The Pallilog

Rockets' fall to fourth disappointing, but matchup with Jazz favors them

Rockets Mike D'Antoni, James Harden
Composite photo by Jack Brame

Quite a two night stretch that saw the Rockets blow the second seed in the Western Conference and fall to fourth. Second time this season the Rockets wasted a huge lead against the Thunder. This time up 14 in the fourth quarter wasn't enough. It seemed as if Wednesday night Denver would grant the Rockets a reprieve, then the Nuggets rallied from 11 points down with under three and a half minutes to play to pull a game out of their posteriors vs. Minnesota to clinch the two seed. That as Portland wound up rallying from 28 points down to win a game it blatantly had set itself up to lose. As a result, with the Trail Blazers' season series win over the Rockets giving them the tiebreaker, the Rockets drop to a fourth seed first round matchup pairing with fifth seed Utah.

On the radio show Thursday Jeff Van Gundy said the Jazz is by far the toughest first round opponent the Rockets could have drawn. Not sure I agree with that relative to the Thunder, but Utah definitely looms as more problematic than seventh seeded San Antonio likely would have been if the Rockets had secured the two seed. Before losing a meaningless season finale the Jazz won 13 out of 15 games. However, only two of the wins came over playoff teams.

Utah's offense is middling, led by second year guard Donovan Mitchell. In the second round last spring the Rockets rendered then rookie Mitchell very inefficient in dusting the Jazz four games to one in the second round. The Jazz defense is elite, anchored by center Rudy Gobert, the best defensive big man in the game. If the Rockets get Gobert in foul trouble, the Jazz should be muted pretty easily. His presence in the paint and ability to recover in pick and roll situations is the biggest reason Utah can aggressively contest and close out on the perimeter and leads to the most fascinating statistical contrast in this series: Jazz opponents took the fewest three point shots in the league. You well know about the Rockets' again record-shattering bombs away mode.

Early test 

There is no such thing as a baseball showdown series in mid-April, but the Seattle Mariners try to make a modest statement as they play host to the Astros for three games at newly renamed T-Mobile Park this weekend. The M's 13-2 start is the biggest early season positive surprise in Major League Baseball. In the last 33 seasons Seattle is just the third team to win 13 of its first 15 games. The Mariner offense has been crushing it, scoring at least five runs in all but one game thus far. The Mariners have blasted 36 home runs already, becoming the first MLB team ever to hit at least one homer in all of its first 15 games.

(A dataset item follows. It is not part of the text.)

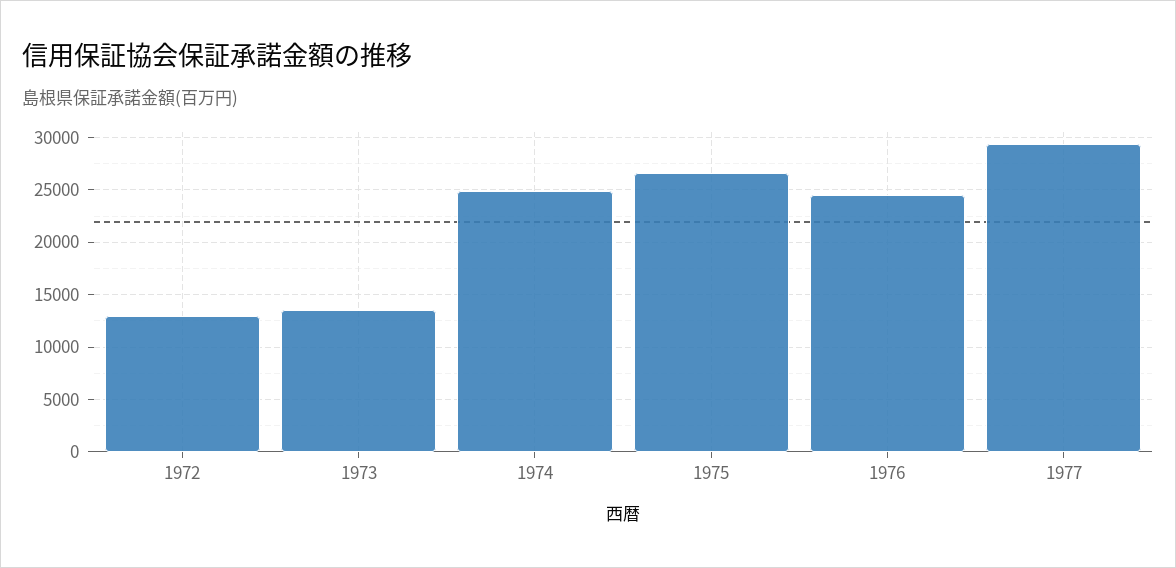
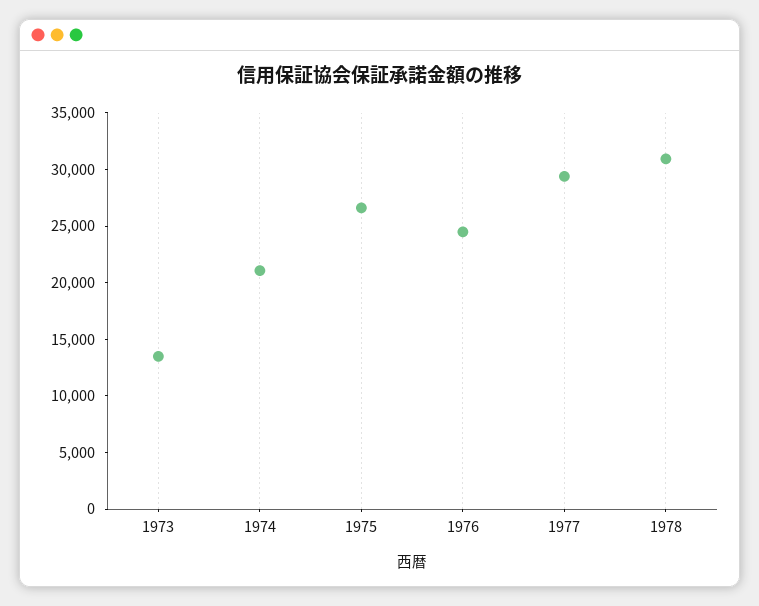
1972: 13000 -> none
1974: 25000 -> 21000
1978: none -> 31000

The Astros' stumbling 2-5 season opening road trip already seems a distant memory. After a stink bomb of an offense on that trip, the obviously potent attack has roared to life, leading to the Astros sweeping a multi-series home stand for the first time since the end of the 2004 season when they won six straight games to snare a National League Wild Card spot. Jose Altuve looks great, Carlos Correa looks great. That's because given good health, they're great! Michael Brantley is performing right about as one would expect, George Springer similarly. Alex Bregman is Alex Bregman (don't push it on that minorly tweaked hamstring Alex). This lineup should score truckloads of runs.

It's dueling six game winning streaks and dueling southpaw Wades in the Friday night series opener, with Wade Miley pitching for the Astros, Wade LeBlanc for the Mariners. Then we'll see how much slugging the Mariners can muster Saturday and Sunday when faced with Justin Verlander and Gerrit Cole. The Mariners last played a postseason game in 2001. That's the longest drought in the big four North American leagues.

Final thoughts


What a great Final Four it was in Minneapolis. Virginia capping its bounce back from ultimate humiliation of last year being the first ever number one seed to lose to a 16, to ultimate jubilation of topping Texas Tech in overtime to win the National Championship. If a Red Raider, given the choice would you take: A. having won the title but head coach Chris Beard then opting for a job elsewhere, or B. runner-up with Beard staying in Lubbock? I'd think A would win a secret ballot vote tally. The reality of B is quite good.

Buzzer beaters

1. More likely: Rockets fall to the Jazz in round 1 or the Rockets dethrone the Warriors in round 2? 2. Less than two weeks to an extra critical NFL Draft for the Texans 3. Best present NBA nicknames: Bronze-Kevin Durant "The Slim Reaper" (though supposedly KD doesn't like it) Silver-Rudy Gobert "The French Rejection" Gold-Rudy Gobert "The Stifle Tower."